### Your task:
Beginning at the line containing "zh/c7/bf/zh_10763907.jpg | Forecast: 0.167", repeat each line below exactly up to and including the line containing "Average | Share: 116.08 -> 116.92". Do not repeat the pictures.

### Extracted entries:
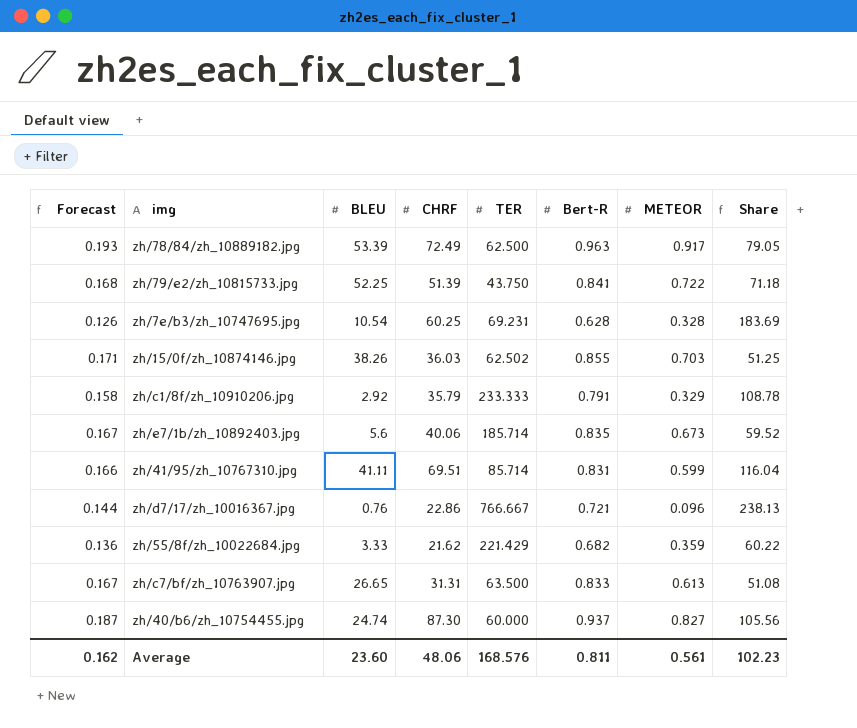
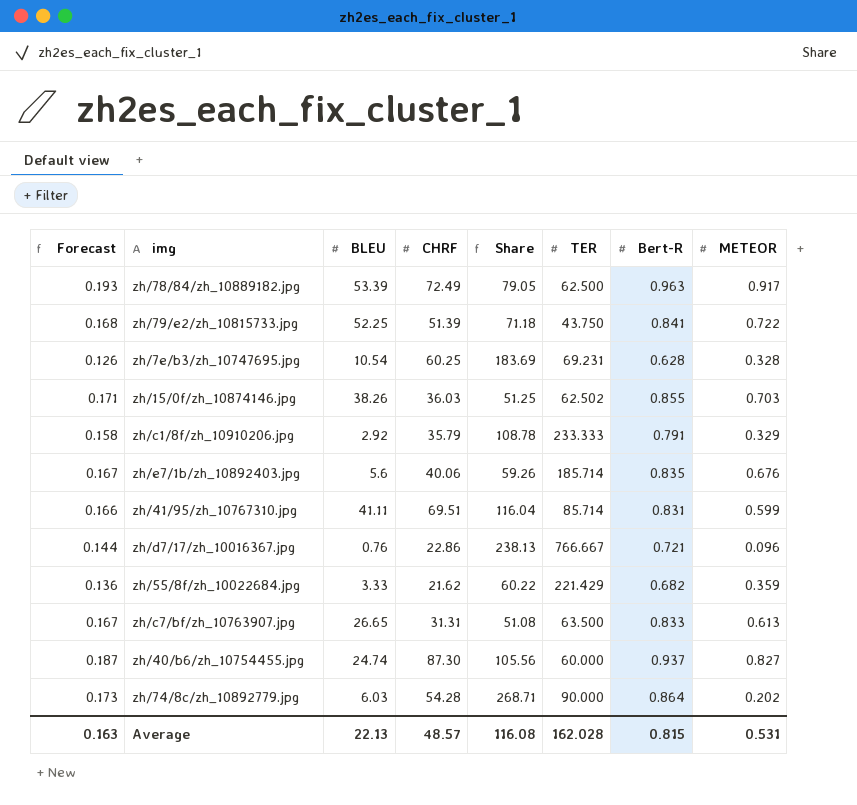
column Share | position: 8 -> 5
zh/e7/1b/zh_10892403.jpg | Share: 59.52 -> 59.26
zh/e7/1b/zh_10892403.jpg | METEOR: 0.673 -> 0.676
row zh/74/8c/zh_10892779.jpg: none -> 0.173 | 6.03 | 54.28 | 268.71 | 90.000 | 0.864 | 0.202
Average | Forecast: 0.162 -> 0.163
Average | BLEU: 23.60 -> 22.13
Average | CHRF: 48.06 -> 48.57
Average | Share: 102.23 -> 116.08
Average | TER: 168.576 -> 162.028
Average | Bert-R: 0.811 -> 0.815
Average | METEOR: 0.561 -> 0.531

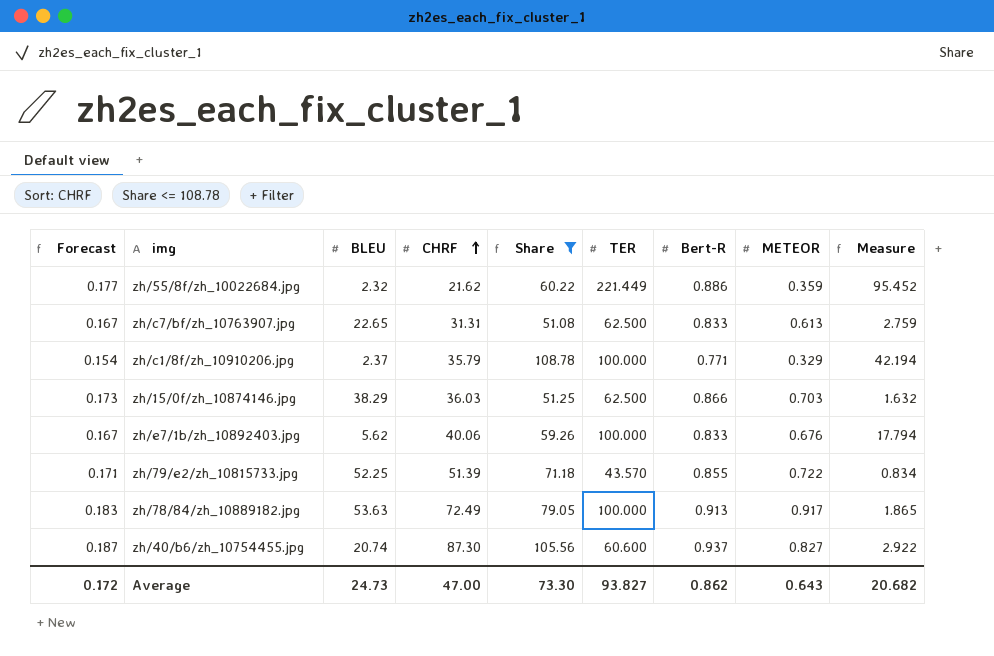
filter: none -> Share <= 108.78
row order: none -> CHRF ascending
column Measure | formula: none -> [TER] / [BLEU]
zh/55/8f/zh_10022684.jpg | Forecast: 0.136 -> 0.177
zh/55/8f/zh_10022684.jpg | BLEU: 3.33 -> 2.32
zh/55/8f/zh_10022684.jpg | TER: 221.429 -> 221.449
zh/55/8f/zh_10022684.jpg | Bert-R: 0.682 -> 0.886
zh/c7/bf/zh_10763907.jpg | BLEU: 26.65 -> 22.65
zh/c7/bf/zh_10763907.jpg | TER: 63.500 -> 62.500
zh/c1/8f/zh_10910206.jpg | Forecast: 0.158 -> 0.154
zh/c1/8f/zh_10910206.jpg | BLEU: 2.92 -> 2.37
zh/c1/8f/zh_10910206.jpg | TER: 233.333 -> 100.000
zh/c1/8f/zh_10910206.jpg | Bert-R: 0.791 -> 0.771
zh/15/0f/zh_10874146.jpg | Forecast: 0.171 -> 0.173
zh/15/0f/zh_10874146.jpg | BLEU: 38.26 -> 38.29
zh/15/0f/zh_10874146.jpg | TER: 62.502 -> 62.500
zh/15/0f/zh_10874146.jpg | Bert-R: 0.855 -> 0.866
zh/e7/1b/zh_10892403.jpg | BLEU: 5.6 -> 5.62
zh/e7/1b/zh_10892403.jpg | TER: 185.714 -> 100.000
zh/e7/1b/zh_10892403.jpg | Bert-R: 0.835 -> 0.833
zh/79/e2/zh_10815733.jpg | Forecast: 0.168 -> 0.171
zh/79/e2/zh_10815733.jpg | TER: 43.750 -> 43.570
zh/79/e2/zh_10815733.jpg | Bert-R: 0.841 -> 0.855
zh/78/84/zh_10889182.jpg | Forecast: 0.193 -> 0.183
zh/78/84/zh_10889182.jpg | BLEU: 53.39 -> 53.63
zh/78/84/zh_10889182.jpg | TER: 62.500 -> 100.000
zh/78/84/zh_10889182.jpg | Bert-R: 0.963 -> 0.913
zh/40/b6/zh_10754455.jpg | BLEU: 24.74 -> 20.74
zh/40/b6/zh_10754455.jpg | TER: 60.000 -> 60.600
Average | Forecast: 0.163 -> 0.172
Average | BLEU: 22.13 -> 24.73
Average | CHRF: 48.57 -> 47.00
Average | Share: 116.08 -> 73.30
Average | TER: 162.028 -> 93.827
Average | Bert-R: 0.815 -> 0.862
Average | METEOR: 0.531 -> 0.643

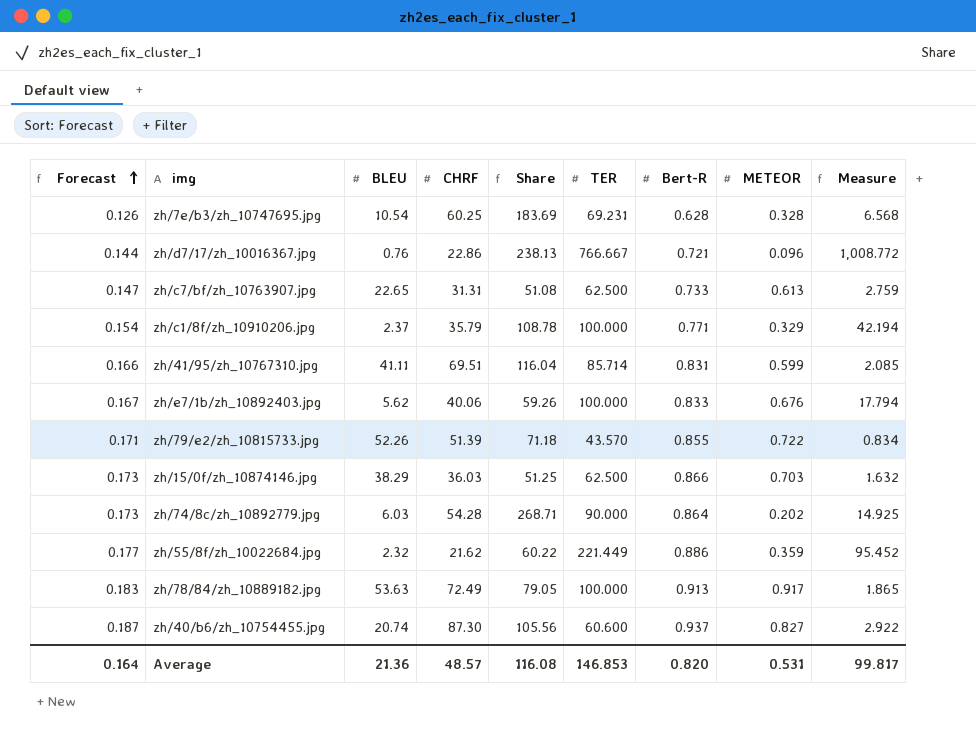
filter: Share <= 108.78 -> none
row order: CHRF ascending -> Forecast ascending
zh/c7/bf/zh_10763907.jpg | Forecast: 0.167 -> 0.147
zh/c7/bf/zh_10763907.jpg | Bert-R: 0.833 -> 0.733
zh/79/e2/zh_10815733.jpg | BLEU: 52.25 -> 52.26
Average | Forecast: 0.172 -> 0.164
Average | BLEU: 24.73 -> 21.36
Average | CHRF: 47.00 -> 48.57
Average | Share: 73.30 -> 116.08
Average | TER: 93.827 -> 146.853
Average | Bert-R: 0.862 -> 0.820
Average | METEOR: 0.643 -> 0.531
Average | Measure: 20.682 -> 99.817

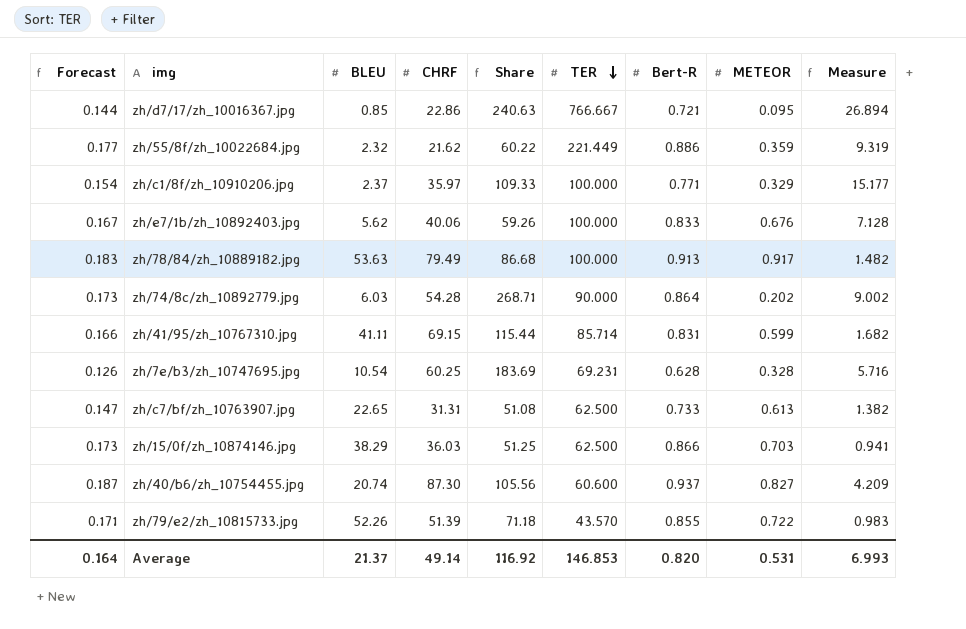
row order: Forecast ascending -> TER descending
column Measure | formula: [TER] / [BLEU] -> [CHRF] / [BLEU]
zh/d7/17/zh_10016367.jpg | BLEU: 0.76 -> 0.85
zh/d7/17/zh_10016367.jpg | Share: 238.13 -> 240.63
zh/d7/17/zh_10016367.jpg | METEOR: 0.096 -> 0.095
zh/c1/8f/zh_10910206.jpg | CHRF: 35.79 -> 35.97
zh/c1/8f/zh_10910206.jpg | Share: 108.78 -> 109.33
zh/78/84/zh_10889182.jpg | CHRF: 72.49 -> 79.49
zh/78/84/zh_10889182.jpg | Share: 79.05 -> 86.68
zh/41/95/zh_10767310.jpg | CHRF: 69.51 -> 69.15
zh/41/95/zh_10767310.jpg | Share: 116.04 -> 115.44
Average | BLEU: 21.36 -> 21.37
Average | CHRF: 48.57 -> 49.14
Average | Share: 116.08 -> 116.92
Average | Measure: 99.817 -> 6.993

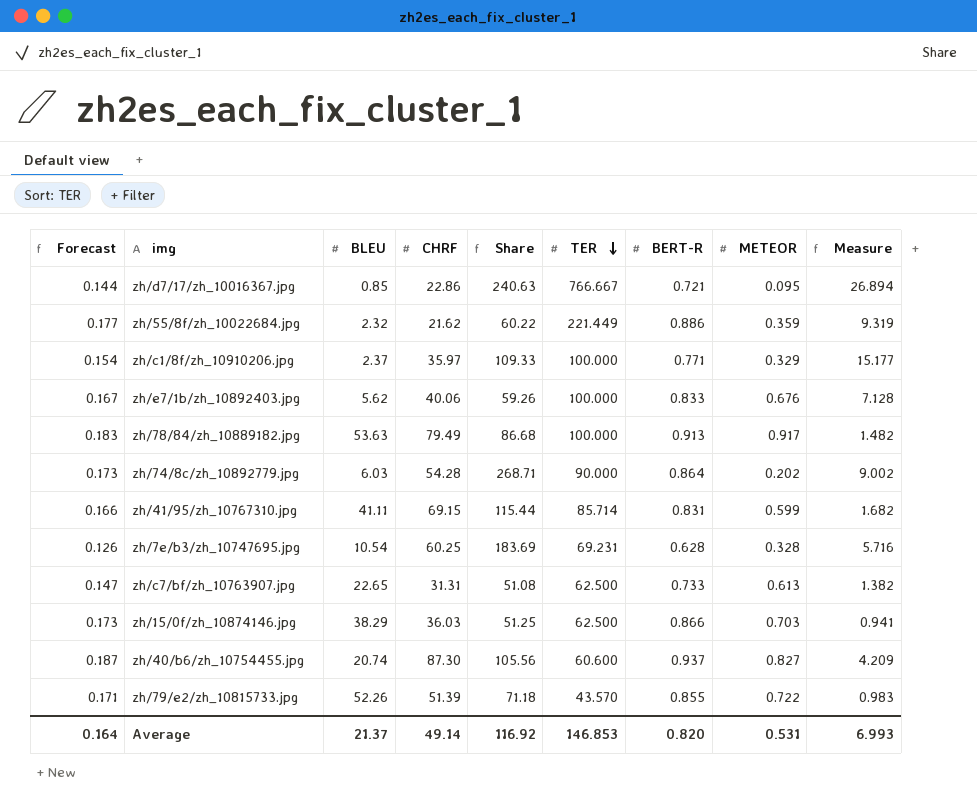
column name: Bert-R -> BERT-R

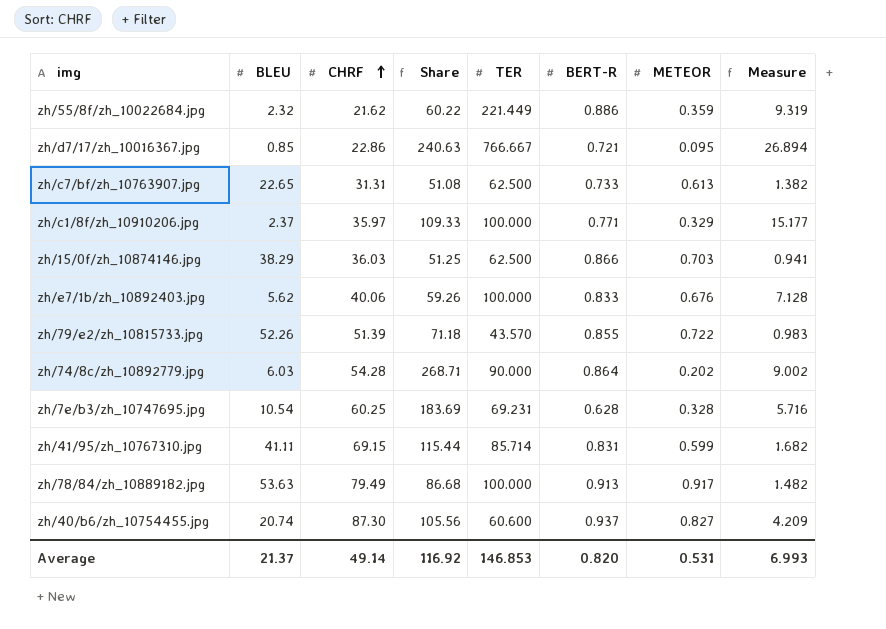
row order: TER descending -> CHRF ascending
column Forecast | formula: [BERT-R] * 0.2 -> none

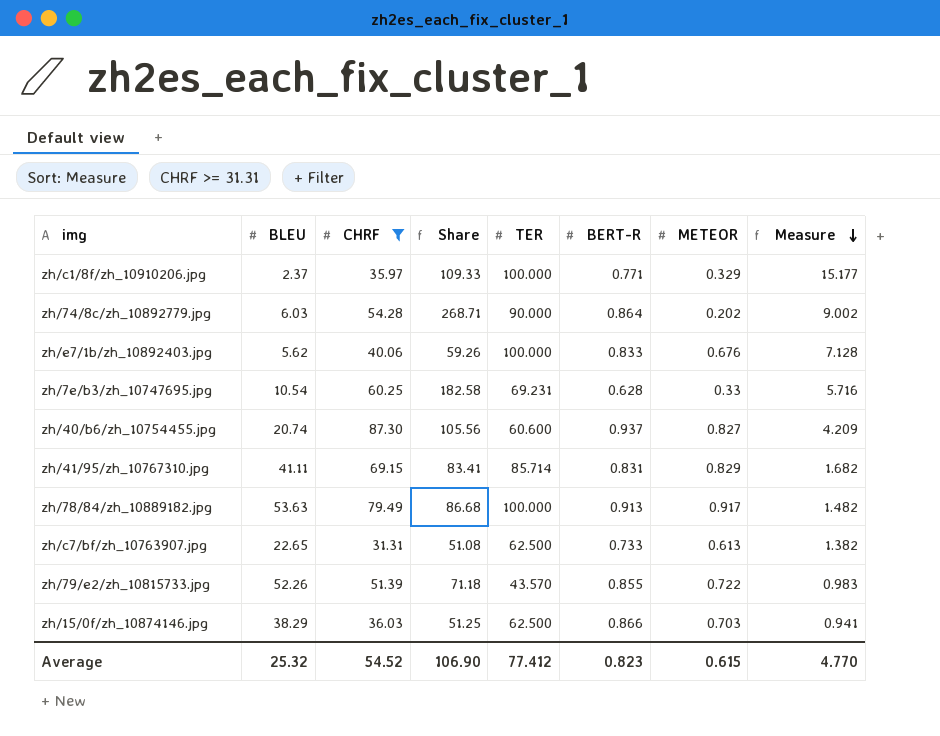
filter: none -> CHRF >= 31.31
row order: CHRF ascending -> Measure descending
zh/7e/b3/zh_10747695.jpg | Share: 183.69 -> 182.58
zh/7e/b3/zh_10747695.jpg | METEOR: 0.328 -> 0.33
zh/41/95/zh_10767310.jpg | Share: 115.44 -> 83.41
zh/41/95/zh_10767310.jpg | METEOR: 0.599 -> 0.829
Average | BLEU: 21.37 -> 25.32
Average | CHRF: 49.14 -> 54.52
Average | Share: 116.92 -> 106.90
Average | TER: 146.853 -> 77.412
Average | BERT-R: 0.820 -> 0.823
Average | METEOR: 0.531 -> 0.615
Average | Measure: 6.993 -> 4.770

### Exercise response:
zh/c7/bf/zh_10763907.jpg | Forecast: 0.167 -> 0.147
zh/c7/bf/zh_10763907.jpg | Bert-R: 0.833 -> 0.733
zh/79/e2/zh_10815733.jpg | BLEU: 52.25 -> 52.26
Average | Forecast: 0.172 -> 0.164
Average | BLEU: 24.73 -> 21.36
Average | CHRF: 47.00 -> 48.57
Average | Share: 73.30 -> 116.08
Average | TER: 93.827 -> 146.853
Average | Bert-R: 0.862 -> 0.820
Average | METEOR: 0.643 -> 0.531
Average | Measure: 20.682 -> 99.817

row order: Forecast ascending -> TER descending
column Measure | formula: [TER] / [BLEU] -> [CHRF] / [BLEU]
zh/d7/17/zh_10016367.jpg | BLEU: 0.76 -> 0.85
zh/d7/17/zh_10016367.jpg | Share: 238.13 -> 240.63
zh/d7/17/zh_10016367.jpg | METEOR: 0.096 -> 0.095
zh/c1/8f/zh_10910206.jpg | CHRF: 35.79 -> 35.97
zh/c1/8f/zh_10910206.jpg | Share: 108.78 -> 109.33
zh/78/84/zh_10889182.jpg | CHRF: 72.49 -> 79.49
zh/78/84/zh_10889182.jpg | Share: 79.05 -> 86.68
zh/41/95/zh_10767310.jpg | CHRF: 69.51 -> 69.15
zh/41/95/zh_10767310.jpg | Share: 116.04 -> 115.44
Average | BLEU: 21.36 -> 21.37
Average | CHRF: 48.57 -> 49.14
Average | Share: 116.08 -> 116.92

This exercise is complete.